WORK INSTRUCTION >> The lines from the top of the data down to the line with "- This provides" should be repeated exactly, both ends included.

[Difference listings]
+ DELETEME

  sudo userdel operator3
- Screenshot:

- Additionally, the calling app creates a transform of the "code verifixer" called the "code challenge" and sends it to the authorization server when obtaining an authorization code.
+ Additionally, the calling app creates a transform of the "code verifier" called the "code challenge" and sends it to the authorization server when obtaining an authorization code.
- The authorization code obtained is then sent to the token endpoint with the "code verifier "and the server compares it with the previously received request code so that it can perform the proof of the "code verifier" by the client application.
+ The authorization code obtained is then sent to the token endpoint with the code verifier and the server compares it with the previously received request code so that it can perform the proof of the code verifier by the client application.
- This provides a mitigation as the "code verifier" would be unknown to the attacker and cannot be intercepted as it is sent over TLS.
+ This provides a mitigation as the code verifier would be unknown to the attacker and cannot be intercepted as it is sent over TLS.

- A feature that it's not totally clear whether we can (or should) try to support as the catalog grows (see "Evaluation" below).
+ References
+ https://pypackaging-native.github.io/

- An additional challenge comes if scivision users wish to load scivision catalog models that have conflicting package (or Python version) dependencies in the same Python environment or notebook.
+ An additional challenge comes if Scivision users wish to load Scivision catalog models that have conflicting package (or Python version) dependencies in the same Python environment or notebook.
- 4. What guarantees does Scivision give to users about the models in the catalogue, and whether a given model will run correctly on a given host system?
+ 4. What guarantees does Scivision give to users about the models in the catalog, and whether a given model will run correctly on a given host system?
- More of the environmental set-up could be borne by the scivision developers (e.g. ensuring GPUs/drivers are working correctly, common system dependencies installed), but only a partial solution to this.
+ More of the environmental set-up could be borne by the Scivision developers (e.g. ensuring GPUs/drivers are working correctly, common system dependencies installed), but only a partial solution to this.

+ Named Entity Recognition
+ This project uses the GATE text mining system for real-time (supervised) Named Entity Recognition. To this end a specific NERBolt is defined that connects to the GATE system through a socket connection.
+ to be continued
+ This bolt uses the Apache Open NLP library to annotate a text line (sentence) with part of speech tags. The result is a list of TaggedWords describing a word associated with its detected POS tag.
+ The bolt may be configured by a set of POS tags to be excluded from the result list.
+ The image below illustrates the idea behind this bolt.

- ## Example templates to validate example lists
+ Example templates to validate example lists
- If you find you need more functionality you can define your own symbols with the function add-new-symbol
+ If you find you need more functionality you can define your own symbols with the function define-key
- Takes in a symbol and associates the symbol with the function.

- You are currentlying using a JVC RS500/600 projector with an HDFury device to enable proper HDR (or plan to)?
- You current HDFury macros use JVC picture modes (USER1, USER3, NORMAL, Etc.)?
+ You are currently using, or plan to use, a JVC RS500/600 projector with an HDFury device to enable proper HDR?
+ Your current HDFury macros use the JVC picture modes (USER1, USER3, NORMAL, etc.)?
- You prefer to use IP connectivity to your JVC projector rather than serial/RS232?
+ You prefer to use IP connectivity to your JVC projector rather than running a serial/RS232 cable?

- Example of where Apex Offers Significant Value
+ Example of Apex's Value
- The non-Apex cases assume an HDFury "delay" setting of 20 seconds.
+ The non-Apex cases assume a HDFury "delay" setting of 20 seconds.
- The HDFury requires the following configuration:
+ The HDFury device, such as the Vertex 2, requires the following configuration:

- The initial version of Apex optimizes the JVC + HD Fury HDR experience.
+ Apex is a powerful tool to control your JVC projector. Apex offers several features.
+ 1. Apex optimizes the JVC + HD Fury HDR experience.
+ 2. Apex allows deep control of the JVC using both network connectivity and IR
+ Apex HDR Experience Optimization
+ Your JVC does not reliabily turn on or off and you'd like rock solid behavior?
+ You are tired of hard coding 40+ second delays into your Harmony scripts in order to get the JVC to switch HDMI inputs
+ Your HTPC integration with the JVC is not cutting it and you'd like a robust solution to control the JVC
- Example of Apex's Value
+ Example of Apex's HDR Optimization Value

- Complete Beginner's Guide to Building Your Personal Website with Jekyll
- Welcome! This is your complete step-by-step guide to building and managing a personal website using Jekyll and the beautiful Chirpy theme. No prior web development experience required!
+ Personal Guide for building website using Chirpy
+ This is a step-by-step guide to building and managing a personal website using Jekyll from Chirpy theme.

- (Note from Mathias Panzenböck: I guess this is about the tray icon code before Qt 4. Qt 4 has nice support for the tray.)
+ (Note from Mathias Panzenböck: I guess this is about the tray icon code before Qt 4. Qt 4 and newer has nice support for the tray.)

EXERCISE ANSWER >>
+ DELETEME

  sudo userdel operator3
- Screenshot:

- Additionally, the calling app creates a transform of the "code verifixer" called the "code challenge" and sends it to the authorization server when obtaining an authorization code.
+ Additionally, the calling app creates a transform of the "code verifier" called the "code challenge" and sends it to the authorization server when obtaining an authorization code.
- The authorization code obtained is then sent to the token endpoint with the "code verifier "and the server compares it with the previously received request code so that it can perform the proof of the "code verifier" by the client application.
+ The authorization code obtained is then sent to the token endpoint with the code verifier and the server compares it with the previously received request code so that it can perform the proof of the code verifier by the client application.
- This provides a mitigation as the "code verifier" would be unknown to the attacker and cannot be intercepted as it is sent over TLS.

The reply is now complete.